Ty’s breath hitched.
Zane nodded. “After the show the woman came up to us and asked us to join them.”
“Did you do it?”
Kelly’s inquisitive nature was beginning to grate on Ty’s nerves. He loved the man like a brother but there were times when Ty wished he was a little less…him. This was one of those times.
Zane shook his head. “Becky wanted to, but I said no.”
“Did you think you’d get too jealous seeing her with someone else?” Nick asked.
“It wasn’t that. Honestly, she’d been pushing me at the guy all through the show. She kept telling me that she’d be happy to just watch the two of us together if I wanted to go for it.”
Digger snorted. “Woman sounds like she was crazy.”
Ty cursed under his breath and glared at Digger.
Zane’s eyes went distant and started to shine. “She was.”
The table was quiet after that.
Ty studied the melting ice in his glass in an attempt to avoid pointed looks from the others. He never knew what to say in the face of Zane’s grief at the best of times. Tonight he was more lost than usual as he struggled to fight off the seductive and tempestuous pull the city had on him.

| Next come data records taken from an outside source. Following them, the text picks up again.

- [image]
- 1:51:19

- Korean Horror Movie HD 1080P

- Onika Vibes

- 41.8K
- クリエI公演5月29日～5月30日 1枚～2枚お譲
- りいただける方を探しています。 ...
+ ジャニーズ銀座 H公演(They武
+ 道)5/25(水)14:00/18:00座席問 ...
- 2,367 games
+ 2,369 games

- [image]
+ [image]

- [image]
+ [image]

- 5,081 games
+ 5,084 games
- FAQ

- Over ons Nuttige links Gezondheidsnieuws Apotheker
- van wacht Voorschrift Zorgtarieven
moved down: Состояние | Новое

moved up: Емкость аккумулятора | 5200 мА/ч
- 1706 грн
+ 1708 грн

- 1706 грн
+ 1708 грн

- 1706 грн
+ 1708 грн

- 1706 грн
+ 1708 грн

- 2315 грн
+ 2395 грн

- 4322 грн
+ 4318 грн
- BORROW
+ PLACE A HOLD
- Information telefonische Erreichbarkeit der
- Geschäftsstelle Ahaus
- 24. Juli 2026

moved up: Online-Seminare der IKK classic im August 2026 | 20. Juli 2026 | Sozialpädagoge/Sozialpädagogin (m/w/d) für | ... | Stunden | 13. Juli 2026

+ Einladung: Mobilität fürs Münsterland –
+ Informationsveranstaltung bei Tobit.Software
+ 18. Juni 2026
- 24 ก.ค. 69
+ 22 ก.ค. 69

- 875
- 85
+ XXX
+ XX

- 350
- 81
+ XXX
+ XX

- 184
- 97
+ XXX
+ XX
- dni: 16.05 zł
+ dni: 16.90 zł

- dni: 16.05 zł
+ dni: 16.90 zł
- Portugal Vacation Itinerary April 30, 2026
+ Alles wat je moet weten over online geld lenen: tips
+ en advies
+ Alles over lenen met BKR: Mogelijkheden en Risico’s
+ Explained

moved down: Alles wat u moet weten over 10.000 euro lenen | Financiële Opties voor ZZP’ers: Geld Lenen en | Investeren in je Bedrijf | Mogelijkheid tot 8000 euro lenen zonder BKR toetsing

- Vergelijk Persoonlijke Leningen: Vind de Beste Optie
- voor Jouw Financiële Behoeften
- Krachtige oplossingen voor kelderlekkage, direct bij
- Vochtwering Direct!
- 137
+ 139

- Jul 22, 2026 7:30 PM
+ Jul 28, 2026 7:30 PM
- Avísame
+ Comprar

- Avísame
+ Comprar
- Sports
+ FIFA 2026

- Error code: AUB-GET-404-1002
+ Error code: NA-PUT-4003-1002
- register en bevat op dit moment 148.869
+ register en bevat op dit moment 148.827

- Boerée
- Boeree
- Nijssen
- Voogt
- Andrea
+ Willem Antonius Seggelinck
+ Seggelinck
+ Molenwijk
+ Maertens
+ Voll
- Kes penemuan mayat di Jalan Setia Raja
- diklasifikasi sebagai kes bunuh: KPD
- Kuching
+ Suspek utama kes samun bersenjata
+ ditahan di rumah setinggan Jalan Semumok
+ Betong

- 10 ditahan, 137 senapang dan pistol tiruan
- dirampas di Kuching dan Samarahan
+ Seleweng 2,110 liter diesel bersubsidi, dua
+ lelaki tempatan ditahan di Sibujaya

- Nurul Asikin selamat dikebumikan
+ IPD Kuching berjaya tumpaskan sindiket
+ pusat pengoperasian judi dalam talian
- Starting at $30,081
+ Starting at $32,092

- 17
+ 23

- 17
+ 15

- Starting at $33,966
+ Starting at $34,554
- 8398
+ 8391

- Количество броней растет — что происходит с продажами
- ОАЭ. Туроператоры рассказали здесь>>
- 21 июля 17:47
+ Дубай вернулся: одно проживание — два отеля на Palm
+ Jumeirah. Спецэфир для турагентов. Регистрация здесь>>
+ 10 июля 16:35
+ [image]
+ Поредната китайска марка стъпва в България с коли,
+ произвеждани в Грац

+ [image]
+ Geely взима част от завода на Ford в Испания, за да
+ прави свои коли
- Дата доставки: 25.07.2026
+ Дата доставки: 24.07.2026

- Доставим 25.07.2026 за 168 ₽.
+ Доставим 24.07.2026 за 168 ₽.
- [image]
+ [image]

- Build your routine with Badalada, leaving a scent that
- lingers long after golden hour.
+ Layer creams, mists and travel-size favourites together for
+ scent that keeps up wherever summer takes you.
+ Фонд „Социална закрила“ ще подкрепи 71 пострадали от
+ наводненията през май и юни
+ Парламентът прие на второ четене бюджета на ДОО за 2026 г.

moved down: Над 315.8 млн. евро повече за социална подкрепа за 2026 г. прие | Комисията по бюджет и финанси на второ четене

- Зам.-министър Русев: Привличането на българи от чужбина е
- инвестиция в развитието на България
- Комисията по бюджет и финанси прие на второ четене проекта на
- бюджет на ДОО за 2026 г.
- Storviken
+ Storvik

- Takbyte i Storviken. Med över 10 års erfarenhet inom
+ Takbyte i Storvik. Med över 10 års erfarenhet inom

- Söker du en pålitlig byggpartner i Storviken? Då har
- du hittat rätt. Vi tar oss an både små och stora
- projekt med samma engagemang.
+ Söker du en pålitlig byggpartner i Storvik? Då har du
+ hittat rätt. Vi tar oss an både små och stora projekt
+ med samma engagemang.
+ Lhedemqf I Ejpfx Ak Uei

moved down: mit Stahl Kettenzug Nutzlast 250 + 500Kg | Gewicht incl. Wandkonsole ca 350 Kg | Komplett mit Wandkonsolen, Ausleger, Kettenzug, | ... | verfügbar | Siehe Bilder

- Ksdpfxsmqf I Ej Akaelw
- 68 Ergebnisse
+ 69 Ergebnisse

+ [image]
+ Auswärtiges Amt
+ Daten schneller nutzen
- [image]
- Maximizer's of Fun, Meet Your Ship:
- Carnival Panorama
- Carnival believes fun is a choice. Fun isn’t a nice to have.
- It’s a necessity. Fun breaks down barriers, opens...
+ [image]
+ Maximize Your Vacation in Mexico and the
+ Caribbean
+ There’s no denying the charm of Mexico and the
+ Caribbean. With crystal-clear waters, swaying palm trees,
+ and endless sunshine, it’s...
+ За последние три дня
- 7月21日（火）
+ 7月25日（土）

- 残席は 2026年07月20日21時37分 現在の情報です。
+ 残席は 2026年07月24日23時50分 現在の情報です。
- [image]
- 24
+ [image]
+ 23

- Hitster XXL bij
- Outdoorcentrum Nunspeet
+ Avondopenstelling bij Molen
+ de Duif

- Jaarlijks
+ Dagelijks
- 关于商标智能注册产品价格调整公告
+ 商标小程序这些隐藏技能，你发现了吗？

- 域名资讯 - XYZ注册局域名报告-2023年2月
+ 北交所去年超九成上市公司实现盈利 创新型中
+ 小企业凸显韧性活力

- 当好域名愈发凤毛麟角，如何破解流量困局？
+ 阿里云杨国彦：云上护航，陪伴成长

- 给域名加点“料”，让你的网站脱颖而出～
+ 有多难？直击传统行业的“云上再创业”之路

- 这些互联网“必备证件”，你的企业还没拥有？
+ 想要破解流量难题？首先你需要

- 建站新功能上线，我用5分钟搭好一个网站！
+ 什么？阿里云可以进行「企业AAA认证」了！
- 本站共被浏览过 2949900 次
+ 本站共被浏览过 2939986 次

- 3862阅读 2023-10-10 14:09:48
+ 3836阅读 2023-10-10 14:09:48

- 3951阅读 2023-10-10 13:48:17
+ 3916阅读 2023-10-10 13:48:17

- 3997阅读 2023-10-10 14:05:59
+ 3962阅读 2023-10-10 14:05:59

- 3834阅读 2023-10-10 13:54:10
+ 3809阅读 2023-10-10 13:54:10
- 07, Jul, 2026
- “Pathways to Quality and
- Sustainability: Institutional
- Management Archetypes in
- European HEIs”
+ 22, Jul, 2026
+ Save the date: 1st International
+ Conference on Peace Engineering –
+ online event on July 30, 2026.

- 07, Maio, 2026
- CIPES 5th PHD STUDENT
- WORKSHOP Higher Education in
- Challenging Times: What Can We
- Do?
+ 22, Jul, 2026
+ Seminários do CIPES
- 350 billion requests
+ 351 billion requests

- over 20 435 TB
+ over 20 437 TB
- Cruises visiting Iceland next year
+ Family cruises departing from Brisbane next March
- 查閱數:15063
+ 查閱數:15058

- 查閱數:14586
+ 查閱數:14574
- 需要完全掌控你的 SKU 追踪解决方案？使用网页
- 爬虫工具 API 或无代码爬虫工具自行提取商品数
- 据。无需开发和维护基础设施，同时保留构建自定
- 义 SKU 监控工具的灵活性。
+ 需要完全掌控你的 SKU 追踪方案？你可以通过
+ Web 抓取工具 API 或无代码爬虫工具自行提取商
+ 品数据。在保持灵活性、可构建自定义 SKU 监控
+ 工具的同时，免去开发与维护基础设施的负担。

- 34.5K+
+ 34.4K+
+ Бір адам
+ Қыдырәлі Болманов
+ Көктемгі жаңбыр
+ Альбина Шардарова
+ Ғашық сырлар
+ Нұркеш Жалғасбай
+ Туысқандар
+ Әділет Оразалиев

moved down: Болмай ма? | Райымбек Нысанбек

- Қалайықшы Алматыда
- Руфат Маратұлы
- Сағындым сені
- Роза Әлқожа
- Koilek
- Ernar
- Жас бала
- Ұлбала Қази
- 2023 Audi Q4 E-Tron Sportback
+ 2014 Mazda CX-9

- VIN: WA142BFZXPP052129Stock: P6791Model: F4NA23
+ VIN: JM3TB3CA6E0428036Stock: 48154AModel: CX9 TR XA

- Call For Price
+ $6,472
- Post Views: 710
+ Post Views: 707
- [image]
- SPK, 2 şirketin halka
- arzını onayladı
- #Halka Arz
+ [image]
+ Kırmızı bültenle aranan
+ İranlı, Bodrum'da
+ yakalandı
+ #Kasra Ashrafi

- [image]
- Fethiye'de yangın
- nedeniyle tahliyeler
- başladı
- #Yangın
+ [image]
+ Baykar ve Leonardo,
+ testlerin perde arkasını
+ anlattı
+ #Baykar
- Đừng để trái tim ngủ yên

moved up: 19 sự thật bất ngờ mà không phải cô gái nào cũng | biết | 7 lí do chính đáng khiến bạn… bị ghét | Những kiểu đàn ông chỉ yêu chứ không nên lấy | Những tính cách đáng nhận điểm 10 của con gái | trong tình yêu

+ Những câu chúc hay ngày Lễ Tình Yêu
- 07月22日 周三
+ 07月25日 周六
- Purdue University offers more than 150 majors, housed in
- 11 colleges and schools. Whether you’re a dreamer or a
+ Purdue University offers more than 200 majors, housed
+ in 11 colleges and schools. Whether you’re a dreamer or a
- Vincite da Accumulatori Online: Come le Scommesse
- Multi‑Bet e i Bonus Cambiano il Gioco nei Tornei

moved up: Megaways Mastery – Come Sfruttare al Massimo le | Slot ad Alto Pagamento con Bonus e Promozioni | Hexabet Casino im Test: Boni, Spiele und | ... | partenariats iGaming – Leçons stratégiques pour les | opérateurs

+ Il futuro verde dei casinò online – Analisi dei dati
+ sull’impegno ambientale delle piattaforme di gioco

Nick was the one who eventually broke the silence. “Did you ever end up going back there or seeing either of them again?”
“I caught a glimpse of the guy smoking in the alley outside the bar… But, no, we never went back.” Zane looked thoughtful for a moment. “It was a weird situation because he was the first person other than my wife that I’d been attracted to in years, if ever.”
“Was it weird because he was a guy?” Ty asked. He knew he shouldn’t have asked, but the curiosity was overwhelming.
“No, that didn’t bother me. I just wasn’t used to being drawn to anyone who wasn’t my wife.” Zane shook his head. “We got together in high school there’d never been anyone else for me. Not for a long time.” He turned his gaze toward Ty and gave him that world weary smile that always sent Ty’s pulse racing.
Ty smiled back at him, trying to keep the twinge of sadness out of his eyes. It would always be painful to hear how he wasn’t the love of Zane’s life. That there’d been someone else who shared Zane’s life before him who should have still been there at his side. That realization would forever make Ty feel like a fraud. Still, if he had to settle for the scraps of Zane’s love that weren’t dedicated to the memory of his wife? Well, Ty was selfish enough to hold onto them with a dying man’s grip.
Ty asked Zane a few more questions about the man who’d caught his eye and when it all happened. He was relieved when Zane said that he didn’t remember what the man looked like and that they’d come to the city months before Ty had been assigned to New Orleans. He caught Zane’s curious expression over his obvious relief but he didn’t bother to acknowledge it.
Zane’s story was eerily familiar but, thankfully, it was just a coincidence.
Ty breathed easier as the tension that had wrapped itself around his spine tumbled to the floor.
Before anyone got to the point where they felt the need to start up a new conversation, Zane patted his pockets in search of his cigarettes and excused himself. Ty still hated that Zane smoked but he didn’t have the energy to fight him over it this weekend. He was hoping that giving Zane the illusion of permission to indulge in one of his vices would be enough to keep him from growing too moody. Otherwise, he knew he’d grow frustrated of the idea that their quiet weekend plans had been interrupted and he’d start taking it out on Ty and his friends.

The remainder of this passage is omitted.